I have a Windows .ini file that I am wanting to index on every update of the file. Right now when the file is updated it is not being re-indexed. The file doesn't have much data in it ... just about 1K worth of data. Whenever the file is updated not much of the file is changed ... mostly just a couple values referencing the build # for the application it goes with. Ideally, I would like the whole file to be re-indexed every time any change is made to the file. Anyone tried this or have thoughts on it. I guess if all else fails I could do a scripted input on a schedule and do it that way, but that would mean I would not get the updates right away and I would also get lots of useless data since most of the scheduled polls would have no change.
Hi @fredclown
By default, Splunk only CRCs (cyclic redundancy checks) the first 256 bytes of a file.
* By default, the input only performs CRC checks against the first 256 bytes of a file. This behavior prevents the input from indexing the same file twice, even though you might have renamed it, as with rolling log files, for example.
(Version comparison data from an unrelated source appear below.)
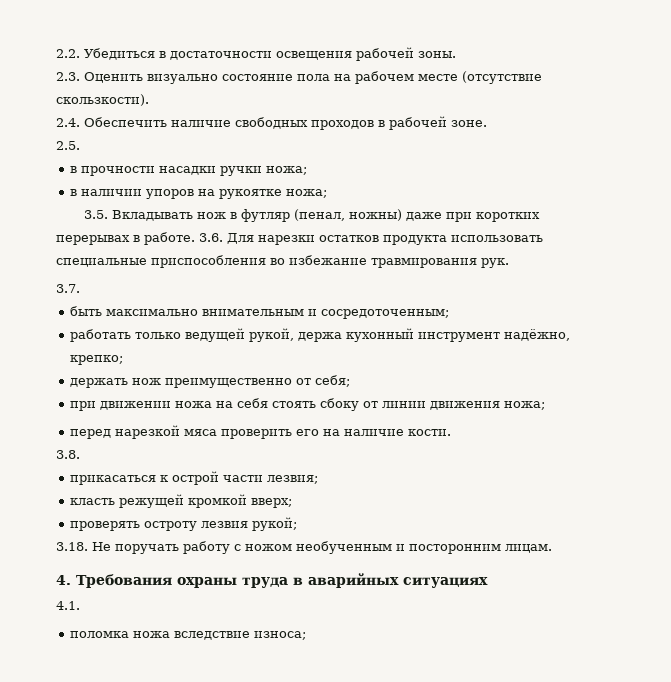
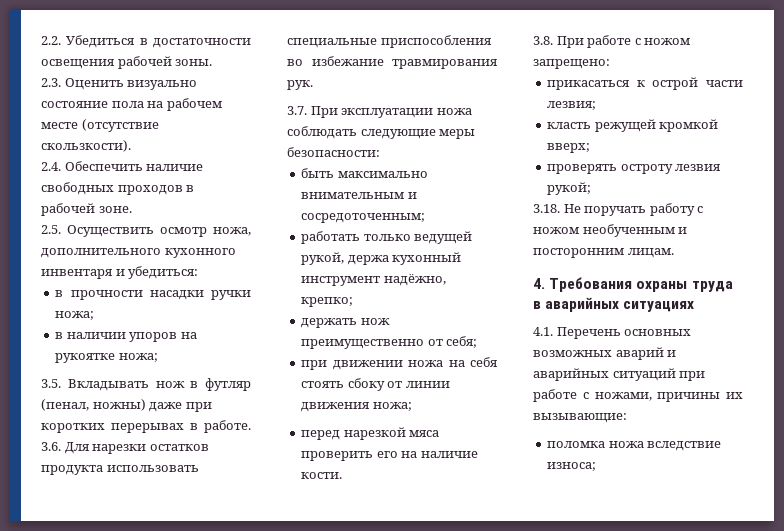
- 2.5.
+ 2.5. Осуществить осмотр ножа, дополнительного кухонного инвентаря и убедиться:
- 3.7.
+ 3.7. При эксплуатации ножа соблюдать следующие меры безопасности:
- 3.8.
+ 3.8. При работе с ножом запрещено:
- 4.1.
+ 4.1. Перечень основных возможных аварий и аварийных ситуаций при работе с ножами, причины их вызывающие:

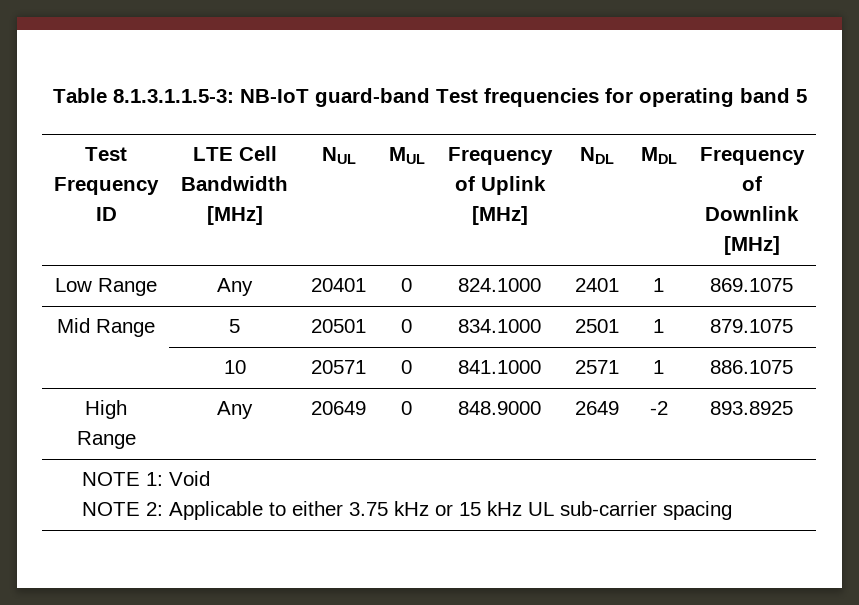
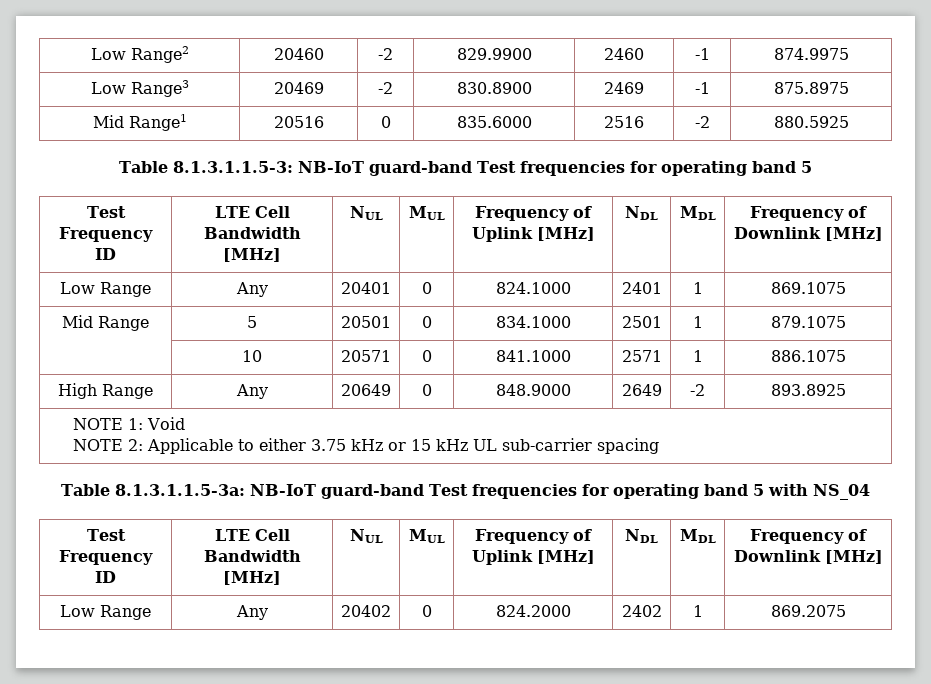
+ Low Range2 | 20460 | -2 | 829.9900 | 2460 | -1 | 874.9975
+ Low Range3 | 20469 | -2 | 830.8900 | 2469 | -1 | 875.8975
+ Mid Range1 | 20516 | 0 | 835.6000 | 2516 | -2 | 880.5925
+ Table 8.1.3.1.1.5-3a: NB-IoT guard-band Test frequencies for operating band 5 with NS_04
+ Test Frequency ID | LTE Cell Bandwidth [MHz] | NUL | MUL | Frequency of Uplink [MHz] | NDL | MDL | Frequency of Downlink [MHz]
+ Low Range | Any | 20402 | 0 | 824.2000 | 2402 | 1 | 869.2075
Because the CRC is based on only the first few lines of the file, it is possible for legitimately different files to have matching CRCs, particularly if they have identical headers.
It's likely the first 256 bytes of the .ini file never changes, meaning the CRC value never changes, so the Splunk monitor never detects that it's been updated.
To increase from the default value use the following parameter on the UFs input.conf file.
https://docs.splunk.com/Documentation/Splunk/8.2.6/Admin/Inputsconf#MONITOR:
initCrcLength = <integer> * How much of a file, in bytes, that the input reads before trying to identify whether it is a file that has already been seen. You might want to adjust this if you have many files with common headers (comment headers, long CSV headers, etc) and recurring filenames. * Cannot be less than 256 or more than 1048576. * CAUTION: Improper use of this setting causes data to be re-indexed. You might want to consult with Splunk Support before adjusting this value - the default is fine for most installations. * Default: 256 (bytes)
Set the bytes value to something bigger than the .ini file will ever be.
Hope this helps.
Hi
Maybe one option for you is to use only mod time for file not check the content as you want index it always it has changed? Or entire_md5 which check has MD5 of file changed.
CHECK_METHOD = [endpoint_md5|entire_md5|modtime]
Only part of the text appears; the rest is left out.